15 августа 1919 года родился советский и российский пианист Виктор Мержанов.
Владимир Ойвин вспоминает об одной из своих встреч с артистом.
С Виктором Карповичем Мержановым я не был знаком близко. Его ученица Фарида Фахми — музыкальный обозреватель Первого канала Всесоюзного радио, с которой я был много лет дружен, — меня ему представила. С тех пор мы раскланивались при встречах, не более того.
Однажды вижу: сидит он перед каким-то концертом в одиночестве на банкетке в фойе Малого зала консерватории поникший, с усталым выражением лица. Я подошёл поздороваться — и решил развлечь его одной историей из моей жизни, связанной с ним.
В детстве я учился в музыкальной школе, и нас обязывали покупать абонементы на дневные концерты для детей в Большой зал консерватории. Как известно, то, что делается из-под палки, пользу приносит редко. Так было и со мной – полюбить классическую музыку эти обязательные походы в консерваторию меня не заставили.
Но я частенько бывал в доме Миркиных, друзей моих родителей. Их старшая дочь Зина (впоследствии великолепная поэтесса и жена выдающегося мыслителя Григория Померанца) в те годы тяжело болела, не выходила из дома, и концерты посещать не могла.
Была середина пятидесятых годов, время появления у нас долгоиграющих пластинок. Родители Зины купили электропроигрыватель — точнее говоря, вертушку и радиоприёмничек в качестве усилителя. Стали приобретать долгоиграющие пластики классической музыки. Приходя к ним гости, у Зины в комнате я слушал классику.
Помню, слышал увертюру к «Руслану и Людмиле», которую тогда полюбил больше всего, Пятые симфонии Бетховена и Чайковского, сонаты Бетховена «Патетическую», «Лунную», скрипичную «Весеннюю»; «Итальянское каприччио» Чайковского, целиком «Евгения Онегина» и «Иоланту». (До сих пор люблю «Иоланту» больше всех его опер.)
Я пристал к своим родителям, и мне купили такие же проигрыватель и приёмник, как у Зины. До сих пор помню его марку: «АРЗ-49». Он был в металлическом корпусе, и звук у него был как из ведра. Но я всё равно был счастлив — и стал постоянным посетителем секций грампластинок в ГУМе (специализированных магазинов ещё не было).

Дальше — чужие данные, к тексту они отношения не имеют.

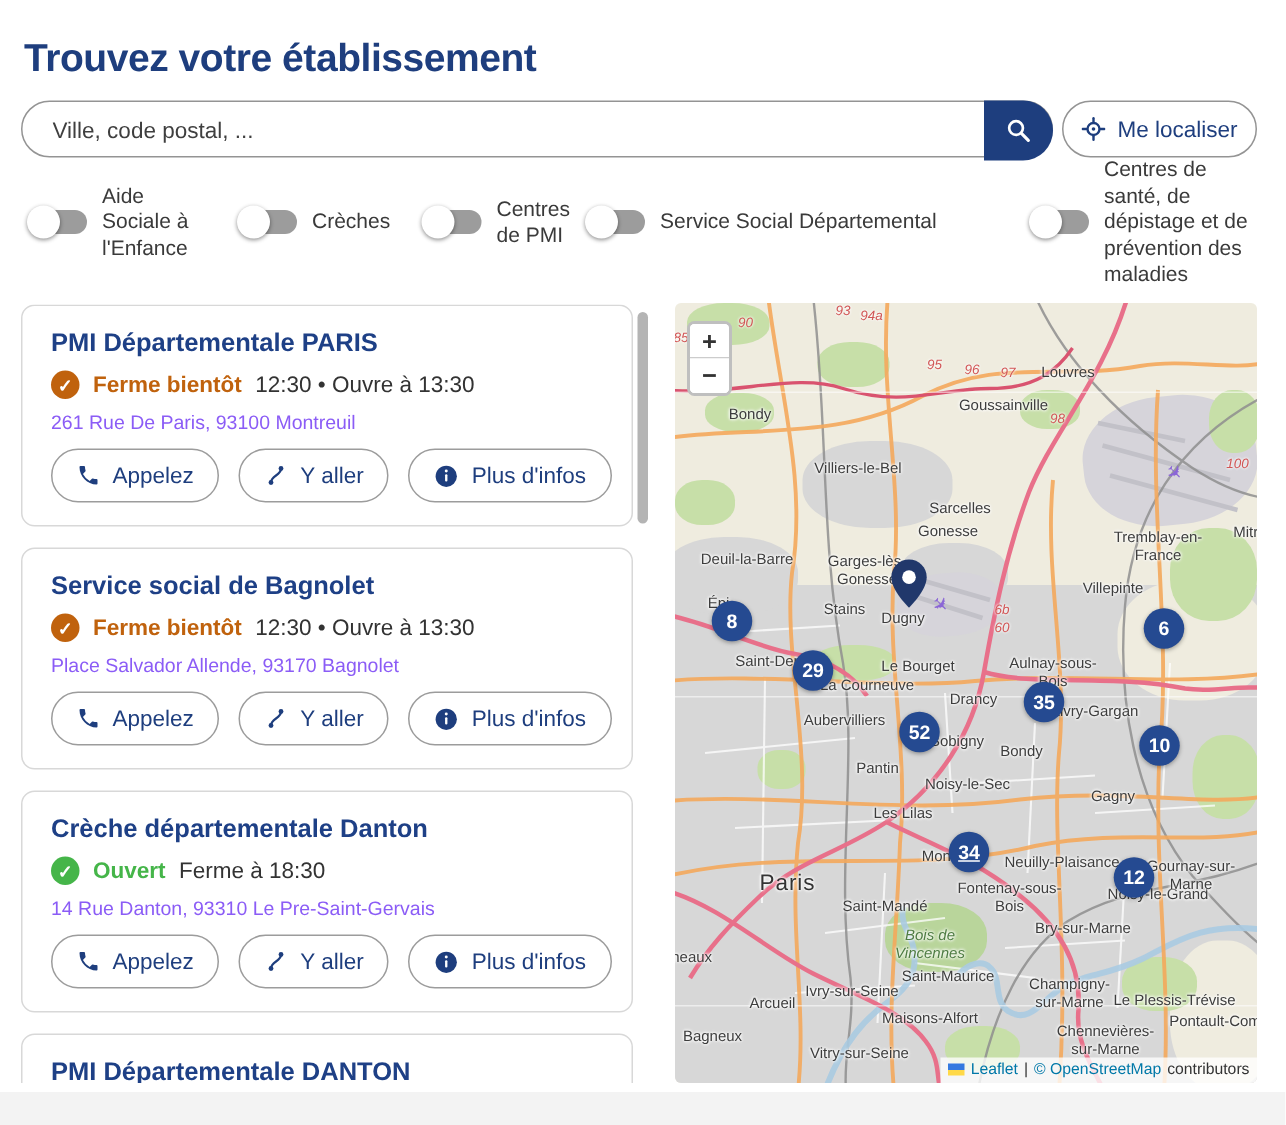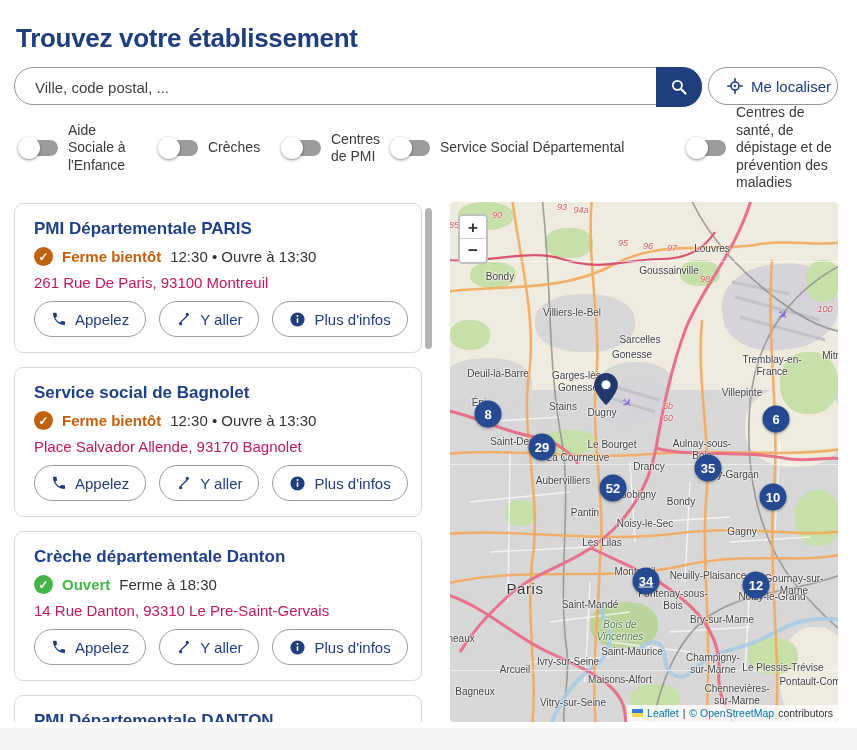--- a/index.html
+++ b/index.html
@@ -14,21 +14,21 @@
   .search-wrap{position:absolute;left:14px;top:67px;width:688px;height:38px;
                border:1px solid #949494;border-radius:20px;background:#fff;box-sizing:border-box}
   .search-input{position:absolute;left:18px;top:1px;width:590px;height:34px;border:none;outline:none;
                 font-size:15px;color:#4c1d95;font-family:inherit;background:transparent}
   .search-input::placeholder{color:#3f3f3f;opacity:1}
   .search-btn{position:absolute;right:-1px;top:-1px;width:46px;height:40px;background:#1e3e7e;
               border:none;border-radius:0 20px 20px 0;display:flex;align-items:center;
               justify-content:center;cursor:pointer}
   .locate-btn{position:absolute;left:708px;top:67px;width:130px;height:38px;border:1px solid #949494;
               border-radius:20px;background:#fff;color:#1e3e7e;font-size:15px;display:flex;
-              align-items:center;justify-content:flex-end;gap:8px;font-family:inherit;cursor:pointer;
+              align-items:center;justify-content:center;gap:8px;font-family:inherit;cursor:pointer;
               box-sizing:border-box}
 
   
   #filters{position:absolute;left:20px;top:114px;height:68px;display:flex;align-items:center}
   .f-item{display:flex;align-items:center;box-sizing:border-box}
   .f-item:nth-child(1){width:140px}
   .f-item:nth-child(2){width:123px}
   .f-item:nth-child(3){width:109px}
   .f-item:nth-child(4){width:296px}
   .f-item:nth-child(5){width:150px}
@@ -48,21 +48,21 @@
   .card-title{font-size:17px;font-weight:bold;color:#1e4086;margin:3px 0 8px;cursor:pointer}
   .status-row{display:flex;align-items:center;gap:9px;margin-bottom:8px;font-size:15px}
   .badge{width:19px;height:19px;border-radius:50%;color:#fff;font-size:12px;font-weight:bold;
          display:flex;align-items:center;justify-content:center;flex:none}
   .badge.closing{background:#c0620d}
   .badge.open{background:#45b549}
   .status-text{font-weight:bold}
   .status-text.closing{color:#c0620d}
   .status-text.open{color:#45b549}
   .hours{color:#333}
-  .addr{font-size:15px;color:#be185d;margin-bottom:10px}
+  .addr{font-size:13px;color:#8b5cf6;margin-bottom:10px}
   .btn-row{display:flex;gap:13px}
   .pill-btn{display:inline-flex;align-items:center;gap:8px;height:36px;padding:0 16px;
             border:1px solid #9c9c9c;border-radius:18px;background:#fff;color:#1e3e7e;
             font-size:15px;font-family:inherit;cursor:pointer;white-space:nowrap}
   .pill-btn .ic{display:inline-flex;align-items:center}
 
   #scroll-thumb{position:absolute;left:425px;top:208px;width:7px;height:141px;border-radius:4px;
                 background:#b4b4b4;cursor:pointer}
 
   
@@ -432,24 +432,24 @@
       <div class="road-num" style="left: 375px; top: 107px;">100</div>
       <div class="road-num" style="left: 218px; top: 204px;">6b</div>
       <div class="road-num" style="left: 218px; top: 216px;">60</div>
       <div class="plane" style="left: 333px; top: 113px;">✈</div>
       <div class="plane" style="left: 177px; top: 201px;">✈</div>
     </div>
   <div id="map-clusters">
       <div class="cluster" style="left: 38px; top: 212px;">8</div>
       <div class="cluster" style="left: 92px; top: 245px;">29</div>
       <div class="cluster" style="left: 163px; top: 286px;">52</div>
-      <div class="cluster" style="left: 258px; top: 266px;">35</div>
+      <div class="cluster" style="left: 246px; top: 266px;">35</div>
       <div class="cluster" style="left: 326px; top: 217px;">6</div>
       <div class="cluster" style="left: 323px; top: 295px;">10</div>
-      <div class="cluster" style="left: 196px; top: 379px; text-decoration: underline;">34</div>
+      <div class="cluster" style="left: 196px; top: 366px; text-decoration: underline;">34</div>
       <div class="cluster" style="left: 306px; top: 383px;">12</div>
     </div>
 
   <span class="pin">
     <svg width="28" height="34" viewBox="0 0 28 36">
       <path d="M14 1C7 1 1.5 6.5 1.5 13.5 1.5 23 14 35 14 35s12.5-12 12.5-21.5C26.5 6.5 21 1 14 1z" fill="#21386b"></path>
       <circle cx="14" cy="13.5" r="4.8" fill="#fff"></circle>
     </svg>
   </span>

Так зародилась моя коллекция винила, сегодня в ней 3-4 тысячи дисков. Я её берегу как зеницу ока. Благо в годы её зарождения и пополнения диски стоили недорого: отечественные 1 руб. 45 коп., а импортные (ГДР, Чехословакии, Польши, Болгарии, Венгрии) от 2 до 3 рублей. И родителям было спокойнее: я стал меньше болтаться во дворе. Но за это на них был наложен оброк на приобретение грампластинок – рублей 15 в месяц (в пересчёте на новые деньги, конечно).

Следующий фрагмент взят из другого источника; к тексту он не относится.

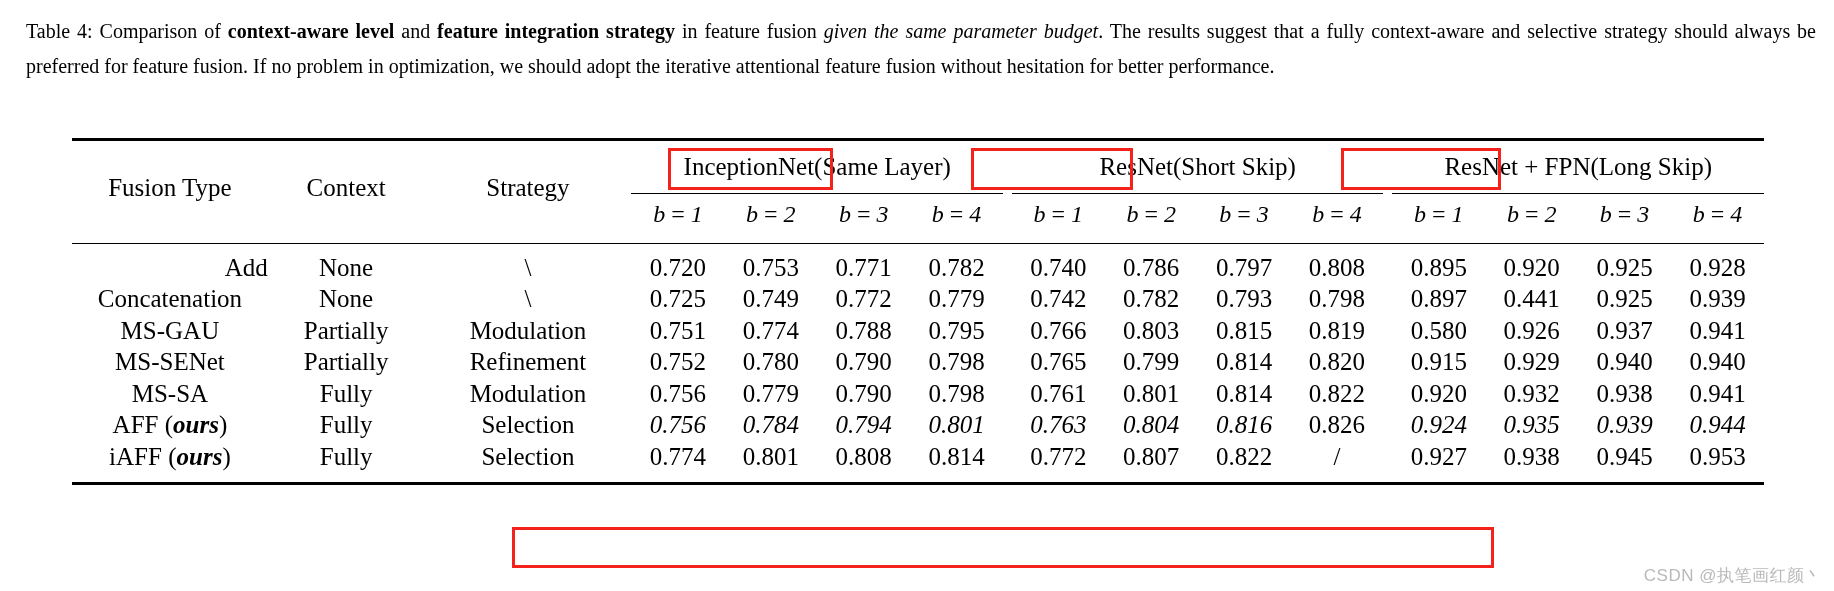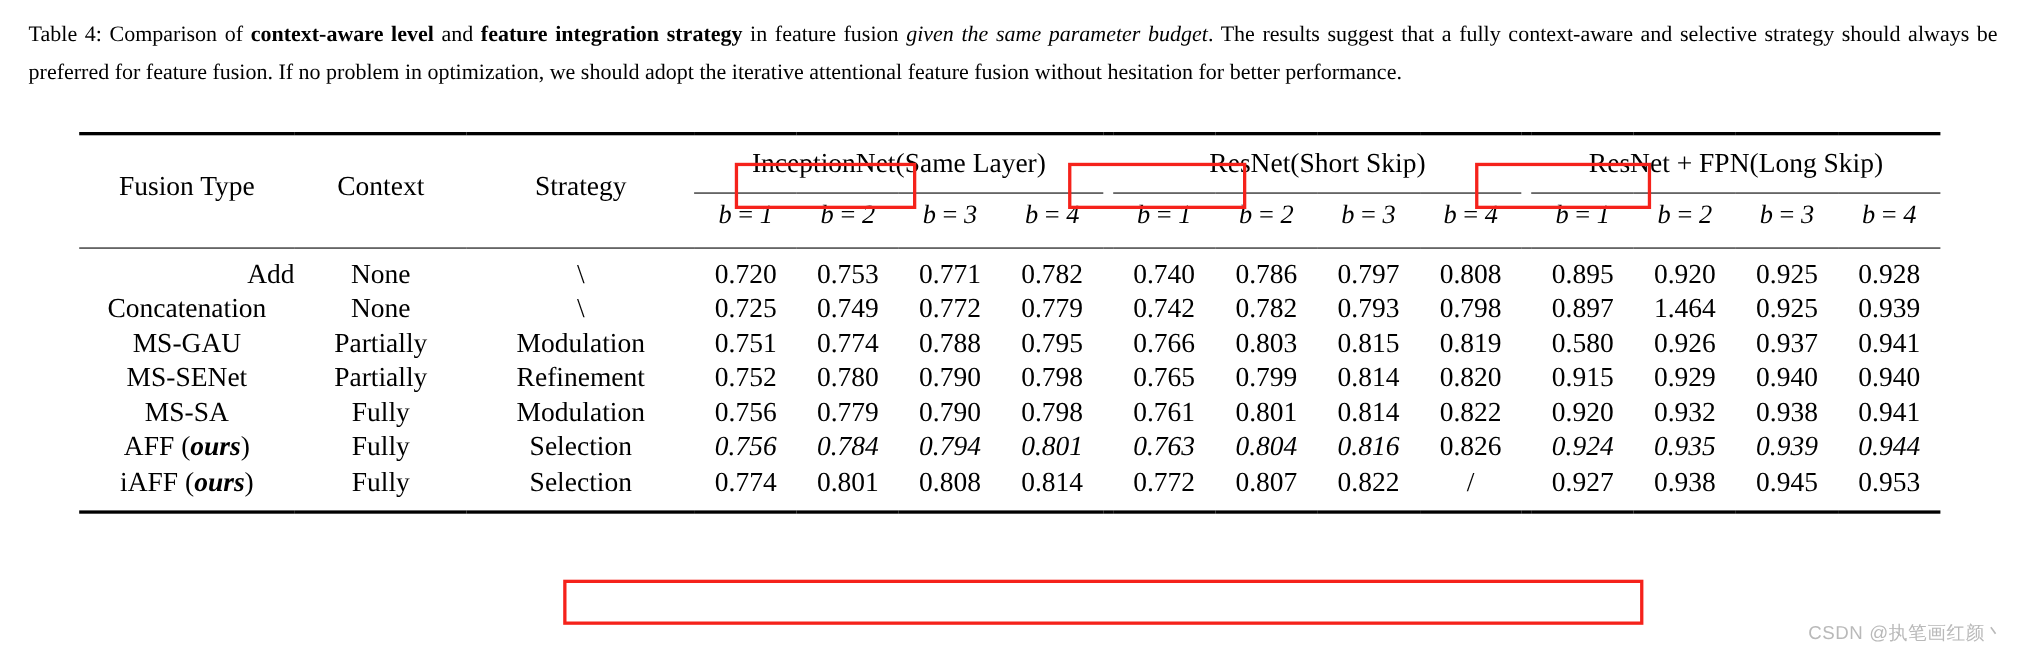--- a/index.html
+++ b/index.html
@@ -26,21 +26,21 @@
     line-height: 35px;
     text-align: justify;
   }
   .caption b { font-weight: bold; }
   .caption i { font-style: italic; }
 
   
   .table-wrap {
     position: absolute;
     left: 72px;
-    top: 120px;
+    top: 138px;
     width: 1692px;
   }
   table.tbl {
     border-collapse: collapse;
     width: 100%;
     font-size: 25px;
     table-layout: fixed;
   }
   table.tbl td, table.tbl th {
     padding: 0;
@@ -198,21 +198,21 @@
           <td>0.749</td>
           <td>0.772</td>
           <td>0.779</td>
           <td></td>
           <td>0.742</td>
           <td>0.782</td>
           <td>0.793</td>
           <td>0.798</td>
           <td></td>
           <td>0.897</td>
-          <td>1.464</td>
+          <td>0.441</td>
           <td>0.925</td>
           <td>0.939</td>
         </tr>
         <tr class="data-row">
           <td class="lbl" style="font-style: normal; font-weight: normal;">MS-GAU</td>
           <td class="lbl" style="font-style: normal; font-weight: normal;">Partially</td>
           <td class="lbl" style="font-style: normal; font-weight: normal;">Modulation</td>
           <td>0.751</td>
           <td>0.774</td>
           <td>0.788</td>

И вот, в начале 9-го класса, у меня в мозгах щёлкнуло. Захотелось слушать музыку не в записи, а живьём. И я отправился в метро. Тогда в вестибюлях многих станций стояли будки театрально-концертных касс.
Эта касса (естественно, другого дизайна) стоит по сей день на том же месте в вестибюле станции метро «Площадь революции». В ней-то я впервые сам себе купил билет на концерт. Потому-то я его так хорошо запомнил.
Он проходил в Бетховенском зале Большого театра, тогда располагавшемся в царском фойе. Это был концерт из цикла «Все сонаты для скрипки и фортепиано Бетховена». Играли Ашот Габриэлян (скрипка) и Виктор Мержанов (фортепиано). В списке посещённых мною концертов, который теперь подлиннее донжуанского у Моцарта, это был первый.
Я спросил Виктора Карповича, помнит ли он тот концерт.
— Ну конечно! Неужели есть ещё кто-то, кто помнит его?
— Я прекрасно помню. Даже помню, что одной из трёх сонат была пятая, «Весенняя».
Лицо Мержанова сияло от восторга. А я был рад, что смог поднять ему настроение.